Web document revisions
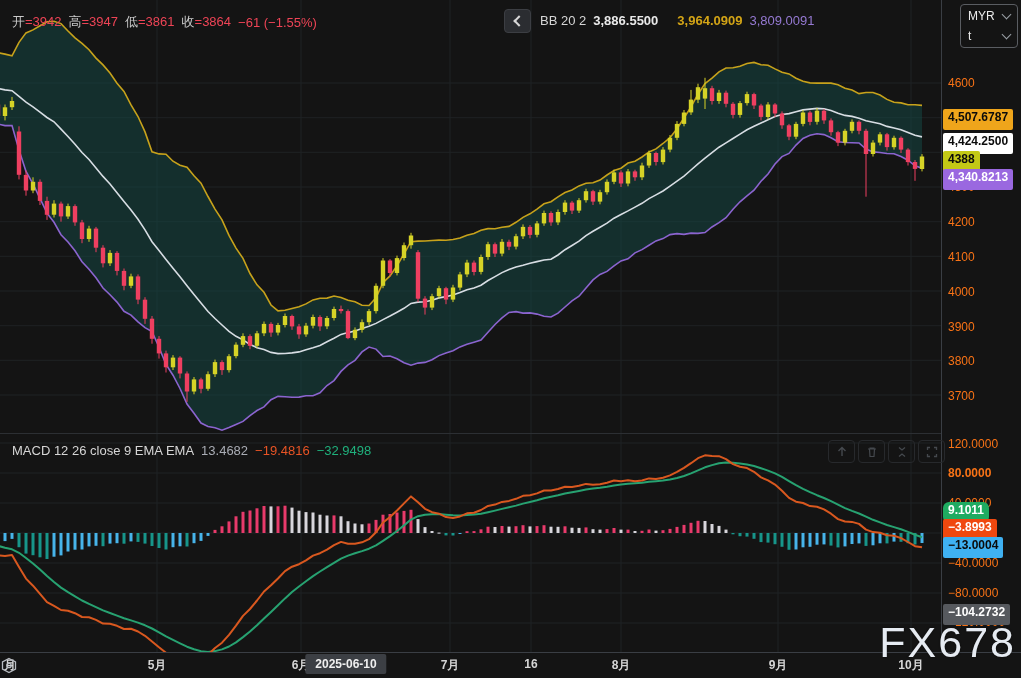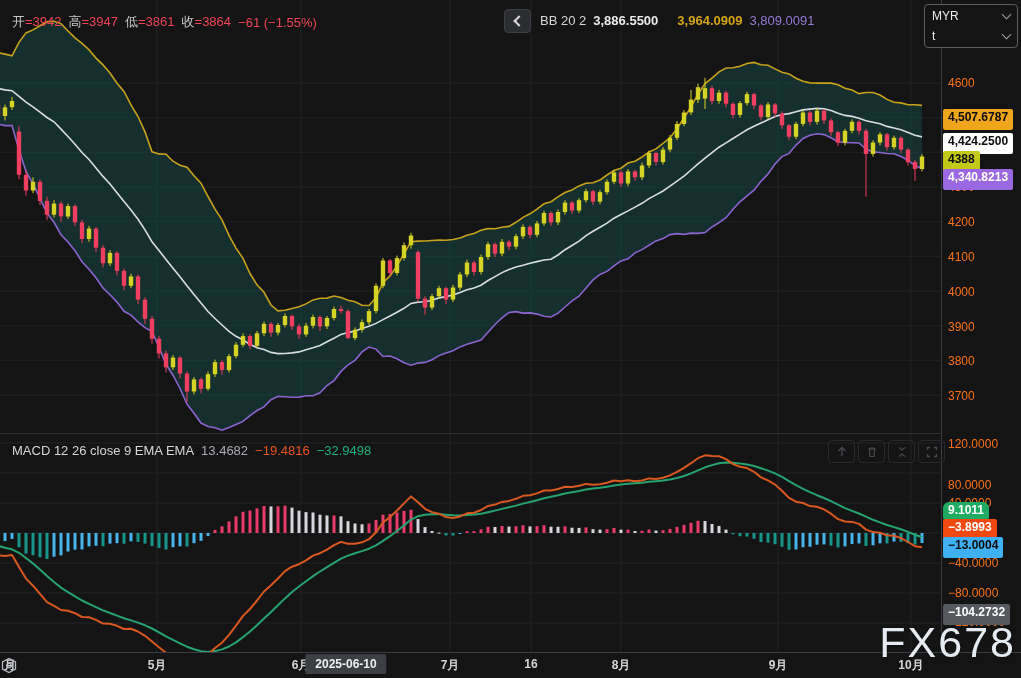--- a/index.html
+++ b/index.html
@@ -30,7 +30,7 @@
   .badge{position:absolute;left:2px;font-size:12px;font-weight:700;line-height:17px;height:21px;border-radius:2px;
          padding:0 5px;z-index:13;white-space:nowrap;}
   
-  #sym-box{position:absolute;right:3px;top:4px;width:94px;height:44px;border:1px solid #5a5d62;border-radius:4px;
+  #sym-box{position:absolute;right:3px;top:4px;width:58px;height:44px;border:1px solid #5a5d62;border-radius:4px;
            z-index:30;background:#141414;display:flex;flex-direction:column;justify-content:space-around;padding:1px 7px;box-sizing:border-box;}
   .sym-row{display:flex;align-items:center;justify-content:space-between;font-size:12px;color:#ececec;cursor:pointer;}
   

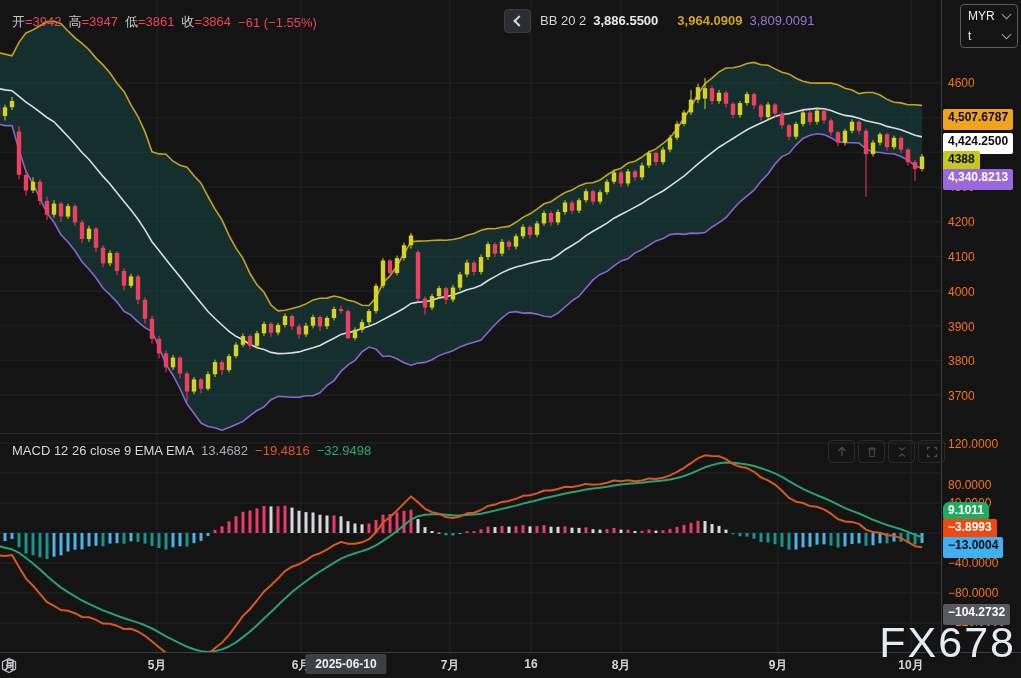--- a/index.html
+++ b/index.html
@@ -596,7 +596,7 @@
       <div class="tick" style="top: 354px;">3800</div>
       <div class="tick" style="top: 389px;">3700</div>
       <div class="tick" style="top: 437px;">120.0000</div>
-      <div class="tick" style="top: 478px;">80.0000</div>
+      <div class="tick" style="top: 466px; font-weight: bold;">80.0000</div>
       <div class="tick" style="top: 496px;">40.0000</div>
       <div class="tick" style="top: 556px;">−40.0000</div>
       <div class="tick" style="top: 586px;">−80.0000</div>

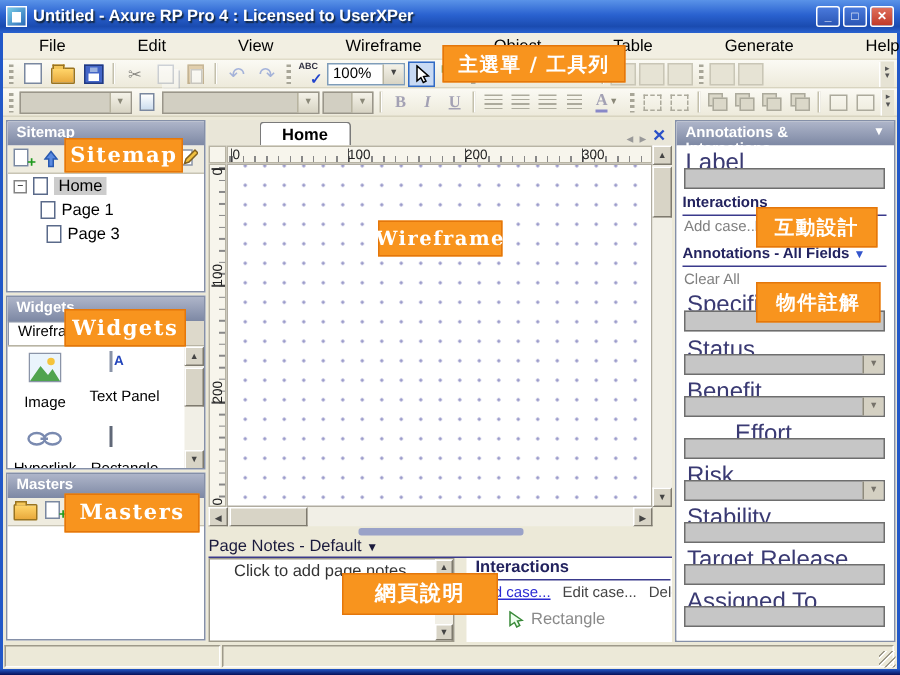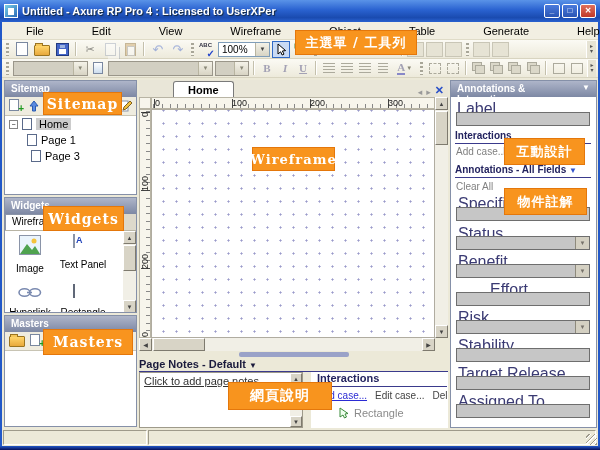--- a/index.html
+++ b/index.html
@@ -455,7 +455,7 @@
   </div>
 
   <div class="abs" style="left:139px;top:358px;width:309px;height:13px;background:#ECE9D8;border-bottom:1px solid #3A3A8C;">
-    <span style="font-weight:bold;color:#1A1A3C;font-size:11px;">Page Notes - Default</span>
+    <span style="font-weight:normal;color:#1A1A3C;font-size:11px;">Page Notes - Default</span>
     <span style="font-size:8px;color:#1A1A3C;">▼</span>
   </div>
   <div class="abs" style="left:139px;top:372px;width:164px;height:56px;background:#fff;border:1px solid #9E9A8A;box-sizing:border-box;">

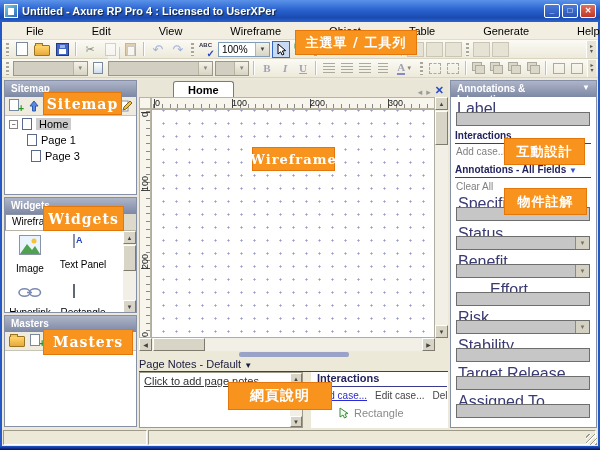--- a/index.html
+++ b/index.html
@@ -459,7 +459,7 @@
     <span style="font-size:8px;color:#1A1A3C;">▼</span>
   </div>
   <div class="abs" style="left:139px;top:372px;width:164px;height:56px;background:#fff;border:1px solid #9E9A8A;box-sizing:border-box;">
-    <span style="position:absolute;left:4px;top:2px;color:#333;text-decoration:underline;">Click to add page notes</span>
+    <span style="position:absolute;left:16px;top:2px;color:#333;">Click to add page notes</span>
     <div class="sb" style="right:0;top:0;width:12px;height:54px;">
       <div class="sbb" style="left:0;top:0;width:12px;height:11px;">▲</div>
       <div class="sbt" style="left:0;top:12px;width:12px;height:16px;"></div>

→ **Assignment**:
Search the entries above for "border". Show every line that has it.

→ **Task output**:
   .badge{position:absolute;left:2px;font-size:12px;font-weight:700;line-height:17px;height:21px;border-radius:2px;
-  #sym-box{position:absolute;right:3px;top:4px;width:94px;height:44px;border:1px solid #5a5d62;border-radius:4px;
+  #sym-box{position:absolute;right:3px;top:4px;width:58px;height:44px;border:1px solid #5a5d62;border-radius:4px;
            z-index:30;background:#141414;display:flex;flex-direction:column;justify-content:space-around;padding:1px 7px;box-sizing:border-box;}
   <div class="abs" style="left:139px;top:358px;width:309px;height:13px;background:#ECE9D8;border-bottom:1px solid #3A3A8C;">
   <div class="abs" style="left:139px;top:372px;width:164px;height:56px;background:#fff;border:1px solid #9E9A8A;box-sizing:border-box;">
   <div class="abs" style="left:139px;top:372px;width:164px;height:56px;background:#fff;border:1px solid #9E9A8A;box-sizing:border-box;">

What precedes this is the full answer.